● What is being asked:
Only the count is expected: the number of lines below that contain "padding".

#### Data section

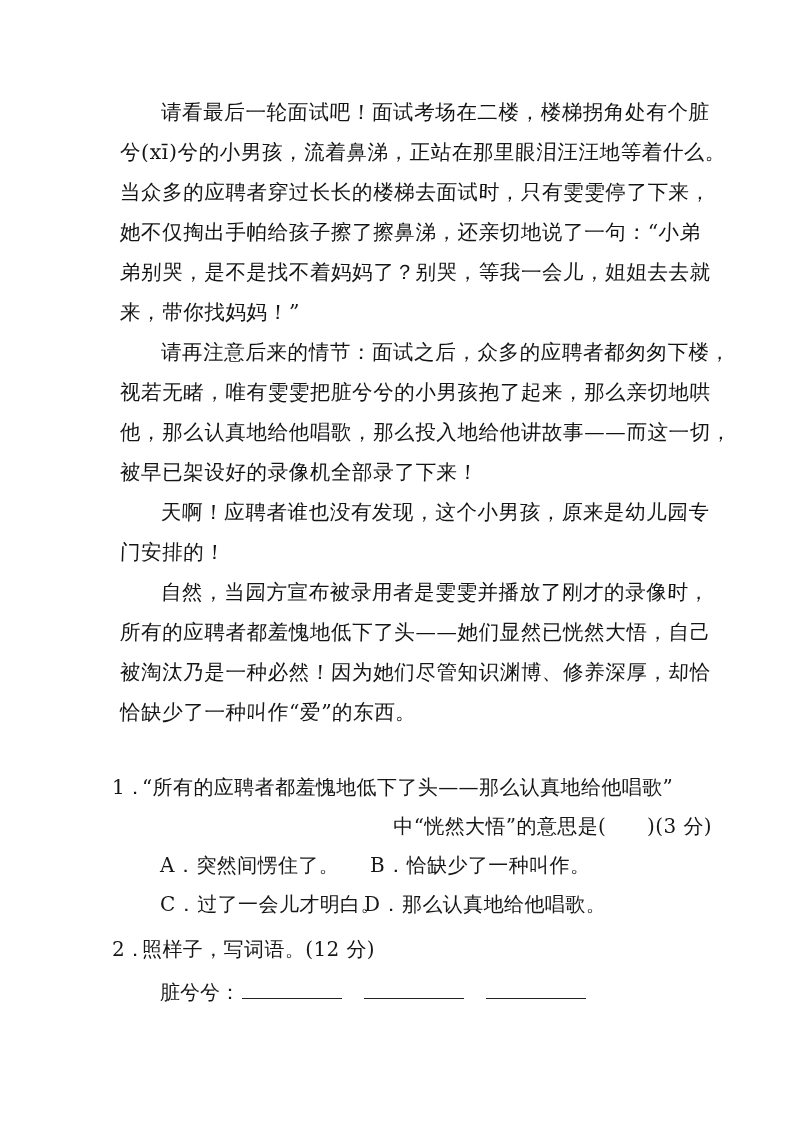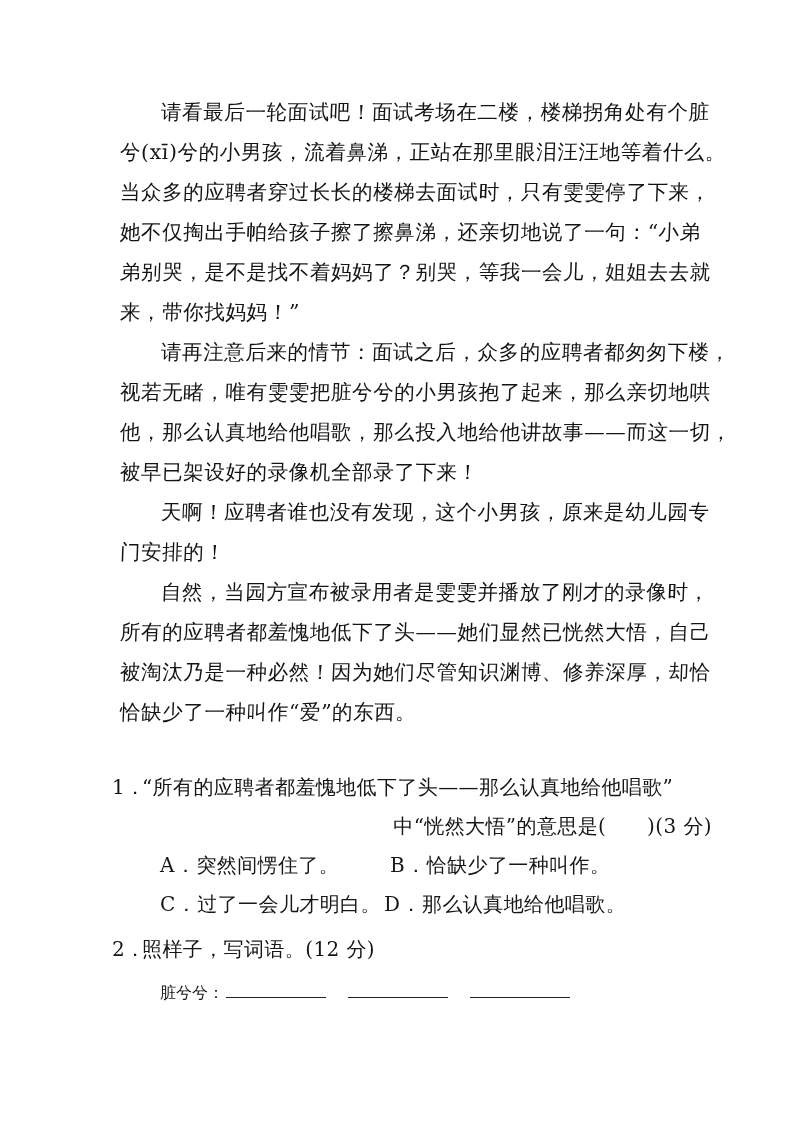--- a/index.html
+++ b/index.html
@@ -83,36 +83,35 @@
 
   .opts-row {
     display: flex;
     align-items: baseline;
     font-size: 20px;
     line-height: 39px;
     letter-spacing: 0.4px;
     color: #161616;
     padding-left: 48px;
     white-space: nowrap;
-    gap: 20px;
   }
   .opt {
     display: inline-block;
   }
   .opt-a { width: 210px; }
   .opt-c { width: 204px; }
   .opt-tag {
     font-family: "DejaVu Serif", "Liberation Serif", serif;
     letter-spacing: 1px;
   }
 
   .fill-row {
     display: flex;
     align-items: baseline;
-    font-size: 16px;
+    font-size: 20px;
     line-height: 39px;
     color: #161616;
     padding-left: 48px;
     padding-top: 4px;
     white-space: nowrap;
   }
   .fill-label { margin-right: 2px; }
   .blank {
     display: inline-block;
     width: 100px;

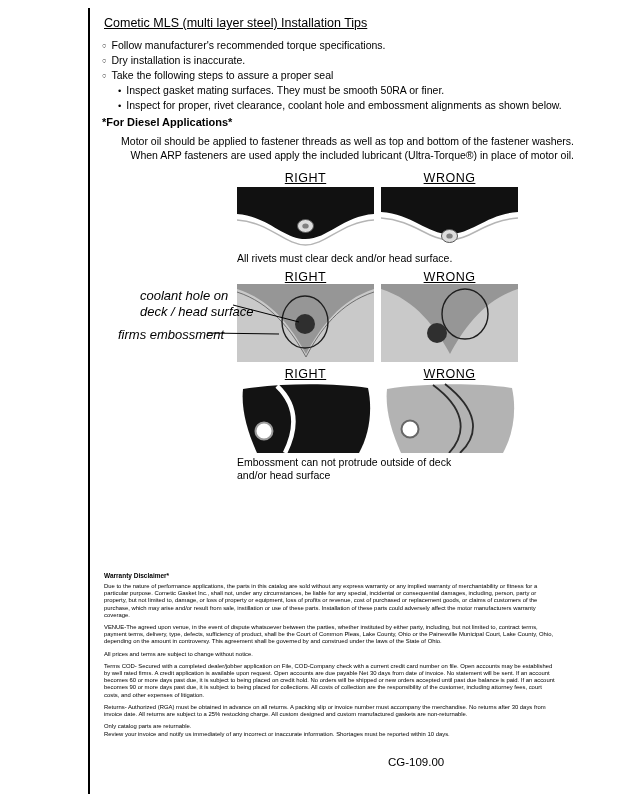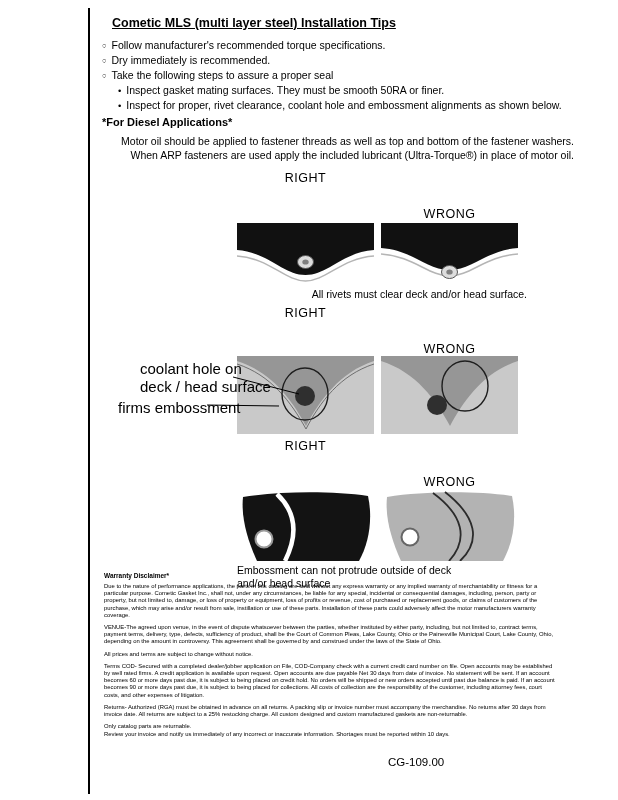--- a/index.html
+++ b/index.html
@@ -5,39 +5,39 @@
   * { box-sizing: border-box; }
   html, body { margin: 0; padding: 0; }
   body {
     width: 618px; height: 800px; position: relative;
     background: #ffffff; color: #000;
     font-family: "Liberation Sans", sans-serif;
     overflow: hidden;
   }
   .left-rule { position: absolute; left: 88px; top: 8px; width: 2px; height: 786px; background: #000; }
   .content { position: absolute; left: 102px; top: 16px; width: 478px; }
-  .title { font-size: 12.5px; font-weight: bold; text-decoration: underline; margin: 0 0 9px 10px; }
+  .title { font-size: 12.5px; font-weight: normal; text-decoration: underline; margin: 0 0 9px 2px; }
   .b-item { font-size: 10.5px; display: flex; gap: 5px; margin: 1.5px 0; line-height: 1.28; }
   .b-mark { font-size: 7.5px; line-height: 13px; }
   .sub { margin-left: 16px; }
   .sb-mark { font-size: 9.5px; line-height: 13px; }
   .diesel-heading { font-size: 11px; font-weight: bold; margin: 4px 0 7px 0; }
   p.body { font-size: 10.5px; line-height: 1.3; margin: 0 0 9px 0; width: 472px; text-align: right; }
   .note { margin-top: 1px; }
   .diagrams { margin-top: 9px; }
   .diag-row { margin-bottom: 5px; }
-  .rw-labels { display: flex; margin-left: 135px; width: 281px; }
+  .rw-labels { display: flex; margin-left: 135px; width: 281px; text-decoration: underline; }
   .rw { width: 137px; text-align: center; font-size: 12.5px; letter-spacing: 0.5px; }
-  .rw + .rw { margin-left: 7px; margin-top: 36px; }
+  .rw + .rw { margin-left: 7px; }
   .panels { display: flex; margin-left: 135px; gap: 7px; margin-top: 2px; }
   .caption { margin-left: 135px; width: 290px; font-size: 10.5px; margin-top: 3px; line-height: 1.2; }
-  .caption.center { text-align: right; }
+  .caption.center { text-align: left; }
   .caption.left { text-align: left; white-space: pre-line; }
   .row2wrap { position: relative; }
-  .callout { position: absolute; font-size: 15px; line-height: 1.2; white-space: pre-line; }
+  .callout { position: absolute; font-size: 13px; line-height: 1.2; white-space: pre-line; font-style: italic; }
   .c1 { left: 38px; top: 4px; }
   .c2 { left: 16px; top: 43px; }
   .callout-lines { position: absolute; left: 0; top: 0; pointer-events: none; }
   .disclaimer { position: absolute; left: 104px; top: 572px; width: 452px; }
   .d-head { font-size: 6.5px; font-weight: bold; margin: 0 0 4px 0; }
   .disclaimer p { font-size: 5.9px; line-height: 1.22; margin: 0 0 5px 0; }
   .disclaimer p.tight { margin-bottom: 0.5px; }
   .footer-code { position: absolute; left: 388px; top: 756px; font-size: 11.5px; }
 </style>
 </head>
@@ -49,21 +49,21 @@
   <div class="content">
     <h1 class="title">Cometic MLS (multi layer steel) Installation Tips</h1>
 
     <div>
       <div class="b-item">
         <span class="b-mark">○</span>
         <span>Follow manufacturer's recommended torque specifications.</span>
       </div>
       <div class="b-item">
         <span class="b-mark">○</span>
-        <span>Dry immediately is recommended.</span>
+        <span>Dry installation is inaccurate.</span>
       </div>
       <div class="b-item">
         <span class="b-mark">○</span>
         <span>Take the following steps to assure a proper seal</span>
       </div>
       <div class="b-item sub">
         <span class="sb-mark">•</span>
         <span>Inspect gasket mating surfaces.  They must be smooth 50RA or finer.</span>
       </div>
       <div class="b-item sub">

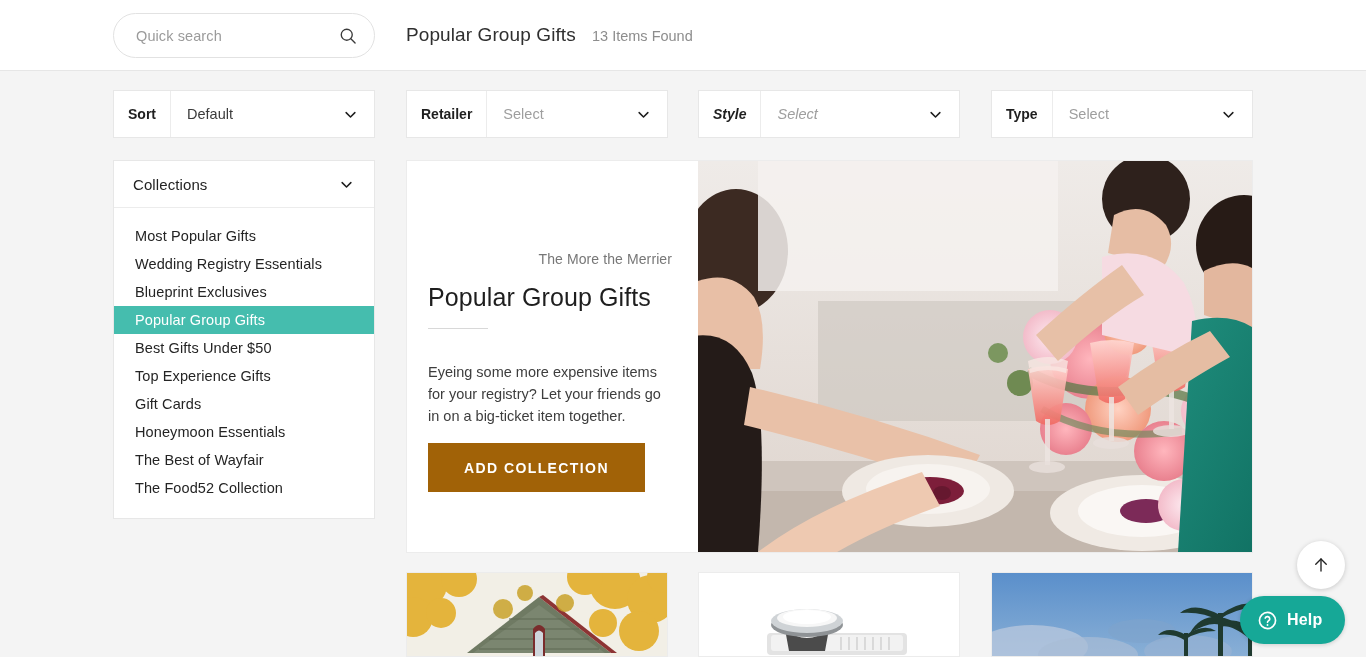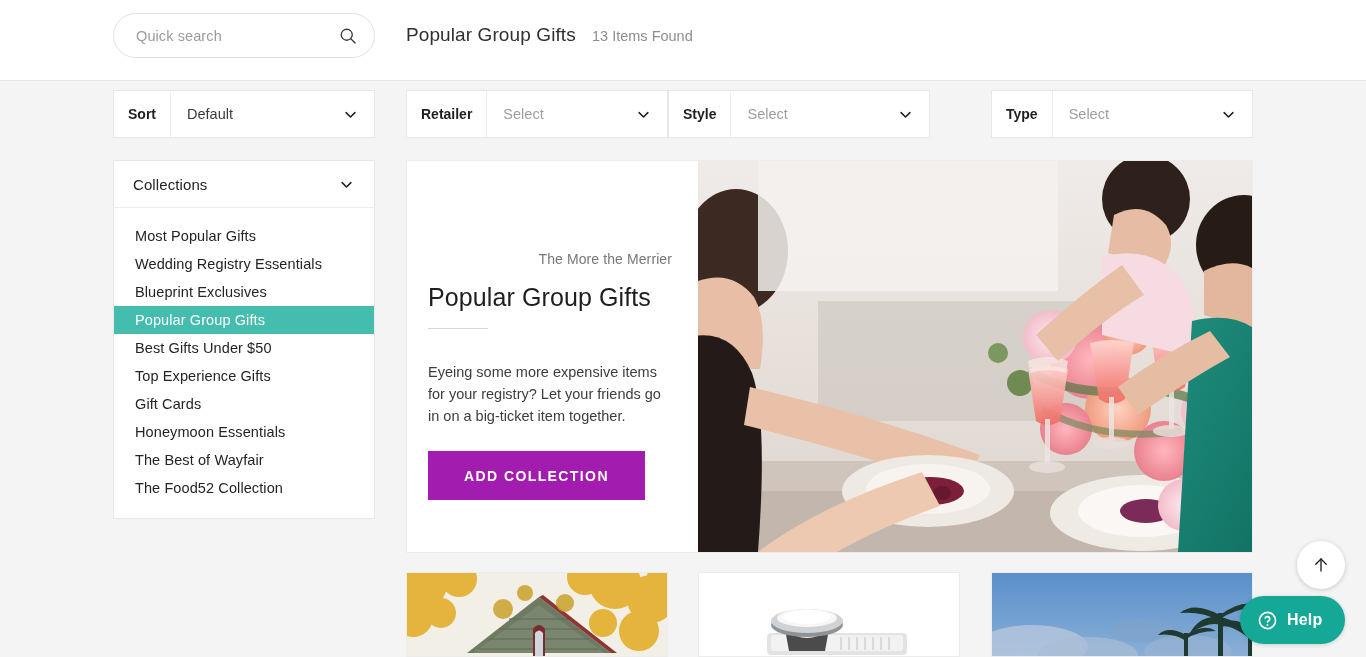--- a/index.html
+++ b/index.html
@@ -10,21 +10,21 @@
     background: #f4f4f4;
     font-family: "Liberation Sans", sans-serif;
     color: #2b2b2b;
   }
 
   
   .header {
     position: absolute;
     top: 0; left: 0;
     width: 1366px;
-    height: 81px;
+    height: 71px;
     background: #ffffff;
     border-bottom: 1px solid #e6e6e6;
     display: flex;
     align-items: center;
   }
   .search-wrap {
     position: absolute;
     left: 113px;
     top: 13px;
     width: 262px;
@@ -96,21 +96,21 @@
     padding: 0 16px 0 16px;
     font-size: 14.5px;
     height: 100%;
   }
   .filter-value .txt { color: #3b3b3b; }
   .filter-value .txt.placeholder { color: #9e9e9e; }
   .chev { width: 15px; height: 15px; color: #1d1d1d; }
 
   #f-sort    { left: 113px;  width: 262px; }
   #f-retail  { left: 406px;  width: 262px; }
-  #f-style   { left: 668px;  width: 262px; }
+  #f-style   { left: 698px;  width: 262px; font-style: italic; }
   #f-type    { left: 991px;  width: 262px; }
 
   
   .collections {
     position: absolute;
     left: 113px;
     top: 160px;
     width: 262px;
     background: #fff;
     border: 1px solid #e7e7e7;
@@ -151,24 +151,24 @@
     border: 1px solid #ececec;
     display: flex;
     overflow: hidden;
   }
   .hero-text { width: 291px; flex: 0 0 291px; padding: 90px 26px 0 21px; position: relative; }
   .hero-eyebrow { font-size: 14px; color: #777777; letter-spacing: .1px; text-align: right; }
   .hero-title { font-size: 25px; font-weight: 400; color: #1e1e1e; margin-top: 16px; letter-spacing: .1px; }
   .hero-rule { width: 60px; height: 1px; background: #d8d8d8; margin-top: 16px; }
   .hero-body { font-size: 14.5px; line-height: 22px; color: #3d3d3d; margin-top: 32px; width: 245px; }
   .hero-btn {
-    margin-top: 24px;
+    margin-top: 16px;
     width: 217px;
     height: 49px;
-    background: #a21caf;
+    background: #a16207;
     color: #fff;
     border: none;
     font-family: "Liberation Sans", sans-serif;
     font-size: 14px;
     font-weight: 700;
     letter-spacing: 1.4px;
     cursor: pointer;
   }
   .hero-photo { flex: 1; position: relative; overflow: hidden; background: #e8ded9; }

########

● Expected output:
6